Scorpio Rising is a 1963 American experimental short film directed by Kenneth Anger and starring Bruce Byron as Scorpio. Themes central to the film include the occult, biker subculture, homosexuality, Catholicism, and Nazism; the film also explores the worship of rebel icons of the era, such as James Dean and Marlon Brando. Like many of Anger's films, the film does not contain any dialogue; it instead features a prominent soundtrack consisting of 1960s pop, including songs by Ricky Nelson, The Angels, The Crystals, Bobby Vinton, Elvis Presley, and Ray Charles.

Release

The film premiered in October 1963 at the Gramercy Arts Theater in New York City.
When the film was screened at an art theater in Los Angeles, it was protested by the American Nazi Party on the basis that it insulted their flag.

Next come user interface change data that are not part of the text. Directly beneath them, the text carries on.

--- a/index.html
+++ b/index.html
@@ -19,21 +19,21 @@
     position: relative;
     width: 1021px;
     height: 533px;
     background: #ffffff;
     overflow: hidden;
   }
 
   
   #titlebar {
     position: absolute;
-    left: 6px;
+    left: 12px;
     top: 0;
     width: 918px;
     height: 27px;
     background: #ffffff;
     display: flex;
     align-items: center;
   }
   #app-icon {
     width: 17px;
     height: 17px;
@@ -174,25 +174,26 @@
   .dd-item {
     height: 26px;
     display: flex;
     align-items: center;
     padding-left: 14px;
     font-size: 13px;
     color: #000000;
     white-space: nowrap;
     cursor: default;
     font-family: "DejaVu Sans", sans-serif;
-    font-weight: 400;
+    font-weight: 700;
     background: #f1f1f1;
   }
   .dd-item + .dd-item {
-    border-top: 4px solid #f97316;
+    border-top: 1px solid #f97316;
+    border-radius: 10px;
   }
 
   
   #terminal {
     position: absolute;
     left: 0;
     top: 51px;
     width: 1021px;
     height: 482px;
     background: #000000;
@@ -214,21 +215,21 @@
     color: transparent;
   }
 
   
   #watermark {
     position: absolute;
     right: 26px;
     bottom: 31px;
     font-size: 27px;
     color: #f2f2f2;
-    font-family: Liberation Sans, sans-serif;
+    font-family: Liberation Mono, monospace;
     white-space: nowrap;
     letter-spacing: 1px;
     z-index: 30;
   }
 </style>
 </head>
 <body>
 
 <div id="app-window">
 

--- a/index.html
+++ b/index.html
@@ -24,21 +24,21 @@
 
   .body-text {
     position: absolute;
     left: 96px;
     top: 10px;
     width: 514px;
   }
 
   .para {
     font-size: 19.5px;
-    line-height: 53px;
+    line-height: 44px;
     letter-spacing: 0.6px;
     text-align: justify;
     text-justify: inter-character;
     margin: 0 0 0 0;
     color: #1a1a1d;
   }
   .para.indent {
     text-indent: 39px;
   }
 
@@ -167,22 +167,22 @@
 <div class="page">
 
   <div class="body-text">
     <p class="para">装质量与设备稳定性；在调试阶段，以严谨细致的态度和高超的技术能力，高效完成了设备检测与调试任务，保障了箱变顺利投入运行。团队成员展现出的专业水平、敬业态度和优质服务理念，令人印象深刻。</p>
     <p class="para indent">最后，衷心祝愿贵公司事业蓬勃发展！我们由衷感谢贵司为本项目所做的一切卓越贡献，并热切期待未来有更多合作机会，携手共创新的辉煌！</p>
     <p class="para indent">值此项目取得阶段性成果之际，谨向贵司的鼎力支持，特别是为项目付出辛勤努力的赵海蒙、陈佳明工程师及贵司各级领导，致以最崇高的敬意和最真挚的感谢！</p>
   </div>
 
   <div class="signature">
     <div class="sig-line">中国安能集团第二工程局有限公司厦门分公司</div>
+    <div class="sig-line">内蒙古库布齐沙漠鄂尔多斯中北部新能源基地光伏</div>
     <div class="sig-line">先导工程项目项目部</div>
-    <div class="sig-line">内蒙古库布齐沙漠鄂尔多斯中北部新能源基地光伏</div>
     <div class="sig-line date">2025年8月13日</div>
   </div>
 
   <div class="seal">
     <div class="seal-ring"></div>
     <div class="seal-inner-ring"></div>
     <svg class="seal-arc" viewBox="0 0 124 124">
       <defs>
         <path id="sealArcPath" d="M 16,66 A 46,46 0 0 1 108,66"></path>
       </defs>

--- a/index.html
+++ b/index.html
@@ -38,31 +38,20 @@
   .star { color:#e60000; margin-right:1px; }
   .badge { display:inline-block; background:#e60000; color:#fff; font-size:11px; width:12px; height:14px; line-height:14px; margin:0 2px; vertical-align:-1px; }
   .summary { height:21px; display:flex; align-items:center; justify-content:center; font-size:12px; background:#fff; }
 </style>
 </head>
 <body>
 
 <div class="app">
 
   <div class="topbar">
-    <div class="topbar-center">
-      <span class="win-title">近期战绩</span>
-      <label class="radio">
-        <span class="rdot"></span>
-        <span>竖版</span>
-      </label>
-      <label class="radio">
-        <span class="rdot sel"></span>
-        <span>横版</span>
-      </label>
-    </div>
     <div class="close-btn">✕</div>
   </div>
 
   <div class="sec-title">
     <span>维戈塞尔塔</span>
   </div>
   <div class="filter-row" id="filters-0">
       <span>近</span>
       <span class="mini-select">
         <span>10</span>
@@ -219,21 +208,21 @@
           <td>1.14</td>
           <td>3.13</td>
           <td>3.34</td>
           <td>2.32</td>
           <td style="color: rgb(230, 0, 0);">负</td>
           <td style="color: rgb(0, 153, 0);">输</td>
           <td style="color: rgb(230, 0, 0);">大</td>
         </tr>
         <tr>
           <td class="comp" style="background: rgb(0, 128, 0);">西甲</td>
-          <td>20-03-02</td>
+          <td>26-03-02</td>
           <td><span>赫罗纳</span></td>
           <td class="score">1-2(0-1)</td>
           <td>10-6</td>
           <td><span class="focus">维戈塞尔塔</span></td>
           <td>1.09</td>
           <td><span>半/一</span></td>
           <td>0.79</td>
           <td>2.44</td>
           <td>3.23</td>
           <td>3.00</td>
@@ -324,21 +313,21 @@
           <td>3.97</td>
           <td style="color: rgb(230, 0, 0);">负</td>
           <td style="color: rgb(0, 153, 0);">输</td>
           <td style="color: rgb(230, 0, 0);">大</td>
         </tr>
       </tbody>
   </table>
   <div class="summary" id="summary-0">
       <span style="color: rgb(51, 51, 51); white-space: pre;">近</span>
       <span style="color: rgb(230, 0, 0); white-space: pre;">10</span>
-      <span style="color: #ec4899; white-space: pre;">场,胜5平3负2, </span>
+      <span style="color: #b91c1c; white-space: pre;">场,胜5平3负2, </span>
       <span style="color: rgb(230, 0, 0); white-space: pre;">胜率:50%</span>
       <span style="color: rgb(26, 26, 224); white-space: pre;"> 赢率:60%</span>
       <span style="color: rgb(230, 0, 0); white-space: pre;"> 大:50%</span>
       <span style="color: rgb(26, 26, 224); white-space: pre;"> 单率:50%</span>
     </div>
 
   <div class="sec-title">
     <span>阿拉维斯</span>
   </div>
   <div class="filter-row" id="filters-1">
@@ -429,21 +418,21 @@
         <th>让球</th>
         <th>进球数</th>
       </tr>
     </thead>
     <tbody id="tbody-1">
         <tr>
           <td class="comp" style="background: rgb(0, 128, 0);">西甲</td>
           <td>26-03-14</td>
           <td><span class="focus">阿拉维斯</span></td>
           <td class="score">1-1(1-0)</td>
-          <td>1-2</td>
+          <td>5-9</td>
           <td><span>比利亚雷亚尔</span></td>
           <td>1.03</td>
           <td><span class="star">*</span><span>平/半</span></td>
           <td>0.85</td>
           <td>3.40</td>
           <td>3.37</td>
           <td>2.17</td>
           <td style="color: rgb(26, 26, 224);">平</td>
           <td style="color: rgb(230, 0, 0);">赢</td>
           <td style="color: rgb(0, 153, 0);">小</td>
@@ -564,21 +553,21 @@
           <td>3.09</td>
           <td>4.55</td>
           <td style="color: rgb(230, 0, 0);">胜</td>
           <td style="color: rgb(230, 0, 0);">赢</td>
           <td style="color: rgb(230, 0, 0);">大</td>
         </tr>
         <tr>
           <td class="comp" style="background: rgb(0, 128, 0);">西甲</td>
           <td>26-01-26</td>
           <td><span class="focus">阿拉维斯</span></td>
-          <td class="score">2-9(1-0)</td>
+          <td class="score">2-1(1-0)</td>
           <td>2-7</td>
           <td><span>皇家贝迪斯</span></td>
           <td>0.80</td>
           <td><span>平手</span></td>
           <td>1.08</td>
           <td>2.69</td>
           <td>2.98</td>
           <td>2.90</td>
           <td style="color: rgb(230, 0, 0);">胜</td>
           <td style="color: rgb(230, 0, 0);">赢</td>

The police were ultimately called to the site and arrested the theater manager for public obscenity and canceled the film's run. The case went to the California Supreme Court, where the case was settled in Anger's favor. Anger explained in an interview:

Soundtrack

Scorpio Rising is considered by some to be the first drama film to feature a rock & roll soundtrack. Another of Anger's films which utilizes a rock & roll soundtrack, though filmed fourteen years before Scorpio Rising, was not completed until 1972.
  1. Ricky Nelson – "Fools Rush In "
  2. Little Peggy March – "Wind-Up Doll"
  3. The Angels – "My Boyfriend's Back"
  4. Bobby Vinton – "Blue Velvet"
  5. Elvis Presley – " Devil in Disguise"
  6. Ray Charles – "Hit the Road Jack"
  7. Martha and the Vandellas – " Heat Wave"
  8. The Crystals – "He's a Rebel"
  9. Claudine Clark – "Party Lights"
  10. Kris Jensen – "Torture"
  11. Gene McDaniels – "Point of No Return"
  12. Little Peggy March – "I Will Follow Him"
  13. Surfaris – "Wipe Out"

    Critical response

Scorpio Rising was praised by West Coast critics upon its initial release. When it was screened in New York City in 1964, Scorpio Rising garnered additional positive reviews from The New Yorker, Variety, and Newsweek.
Nora Sayre of The New York Times reviewed the film in 1975 stating, "Oddly enough, the references to the nineteen-fifties, which seemed dated and rather ponderous in 1965, don't make the film appear old-fashioned now. Admittedly, one then saw it in an unfortunate context – draped in the mystique of the underground, when a number of inferior films employed some similar imagery, such as the juxtaposition of Christ and hipsters, or close-ups of all-purpose skulls. But after a decade's education in put-ons, one can savor the impudent freshness of "Scorpio" today."
Directors Gaspar Noé and Nicolas Winding Refn cited the film as their influence on their filmmaking.